Fryderyk Chopin: A Life and Times: If you’re like me, and had a sensational crush on Chopin, then this is the book for you! Based on ten years of research and a vast cache of primary sources located in archives in Warsaw, Paris, London, New York, and Washington, D.C., Alan Walker’s monumental work is the most comprehensive biography of the great Polish composer to appear in English in more than a century. Walker’s work is a corrective biography, intended to dispel the many myths and legends that continue to surround Chopin. Throughout this compelling text, Walker presents the intricate dynamics of a dramatic life; of particular focus are Chopin’s childhood and youth in Poland, which are brought into line with the latest scholarly findings, and Chopin’s romantic life with George Sand, with whom he lived for nine years. Comprehensive and engaging, and written in highly readable prose, the biography wears its scholarship lightly: this is a book suited as much for the professional pianist as it is for the casual music lover. Kirkus agreed, giving this book a starred review and calling it “A sensitively discerning examination of a 19th-century superstar . . . a magnificent, elegantly written biography . . . An absorbing biography unlikely to be surpassed anytime soon.”

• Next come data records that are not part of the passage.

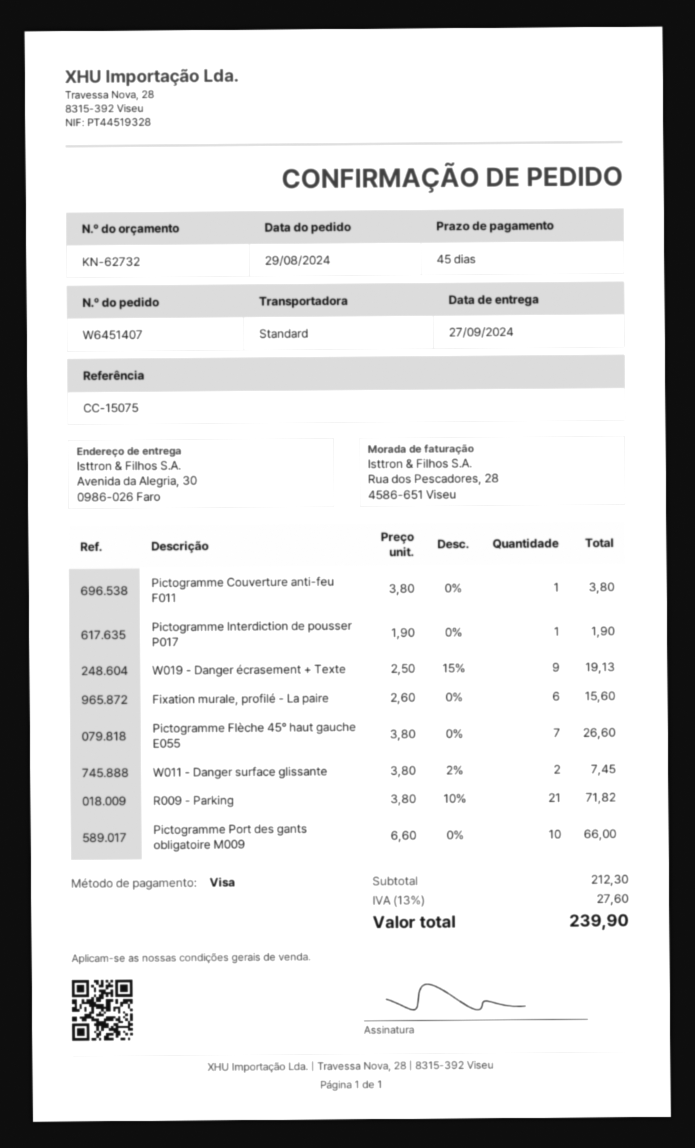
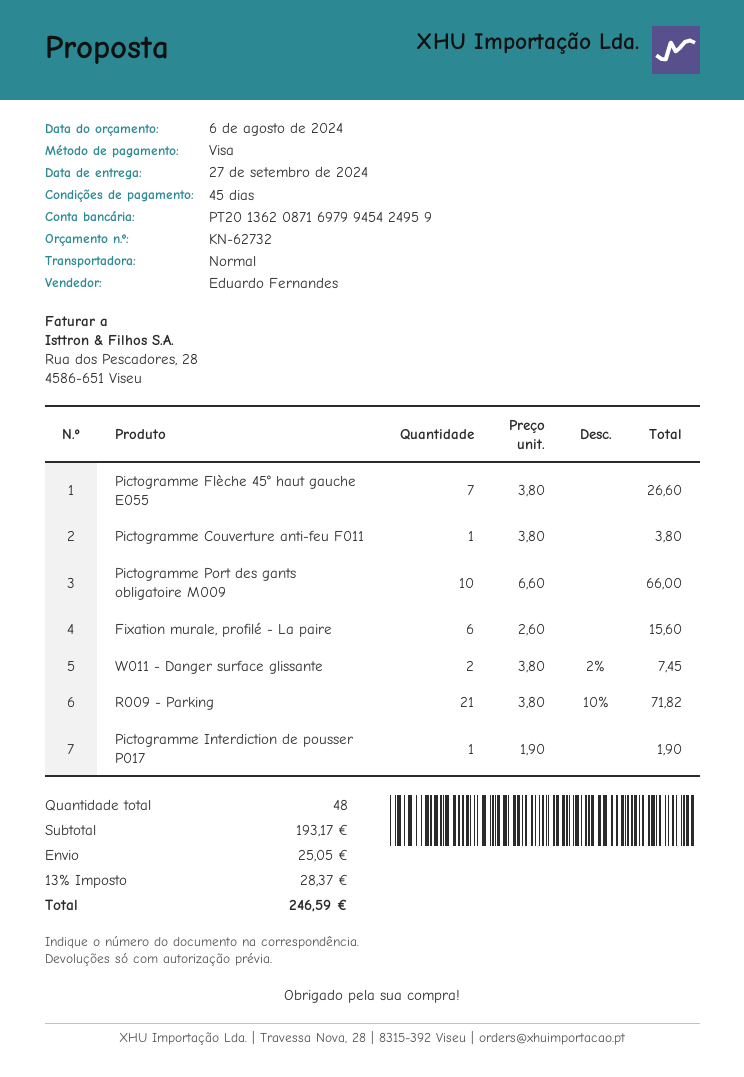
W019 - Danger écrasement + Texte: 9 x 2.50 - 15% = 19.13 -> none
subtotal: 212.30 -> 193.17
shipping: none -> 25.05
tax: 13% = 27.60 -> 13% = 28.37
total: 239.90 -> 246.59

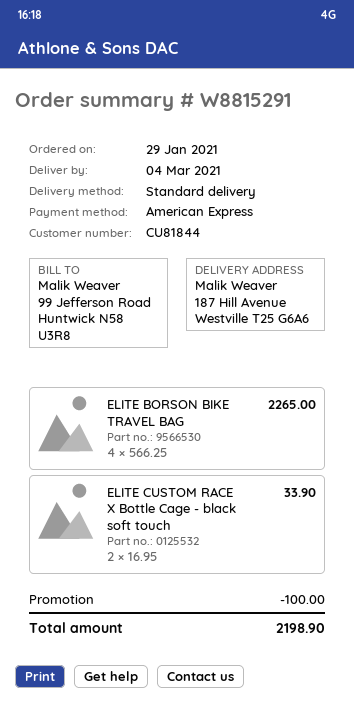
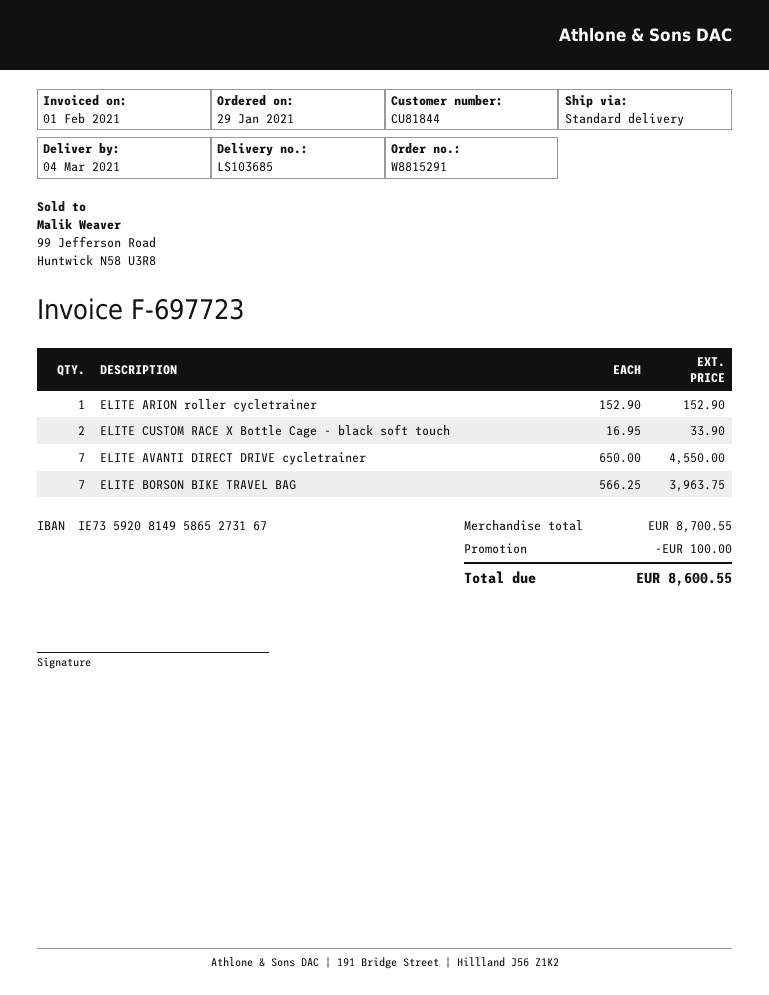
ELITE BORSON BIKE TRAVEL BAG: 4 x 566.25 = 2265.00 -> 7 x 566.25 = 3963.75
ELITE ARION roller cycletrainer: none -> 1 x 152.90 = 152.90
ELITE AVANTI DIRECT DRIVE cycletrainer: none -> 7 x 650.00 = 4550.00
total: 2198.90 -> 8600.55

1,000 Books to Read: A Life-Changing List: This marvelous book takes the stress of dying out of your reading experience by instead presenting the volumes that will help you live a more full, engaged life. Covering fiction, poetry, science and science fiction, memoir, travel writing, biography, children’s books, history, and more, these selections ranges across cultures and through time to offer an eclectic collection of works that each deserve to come with the recommendation, You have to read this. But it’s not a proscriptive list of the “great works”—rather, it’s a celebration of the glorious mosaic that is our literary heritage. There are nuts and bolts, too—best editions to read, other books by the author, “if you like this, you’ll like that” recommendations , and an interesting endnote of adaptations where appropriate. Add it all up, and in fact there are more than six thousand titles by nearly four thousand authors mentioned—a life-changing list for a lifetime of reading. Booklist waxes rhapsodical about this work, giving it a starred review and saying “Every so often, a reference book appears that changes the landscape of its area of focus. In the case of reading and readers’ advisory, this is one such book….lively, witty, insightful prose…It might be wise to invest in several copies of this wonderful meditation on life lived with and enhanced by the written word.”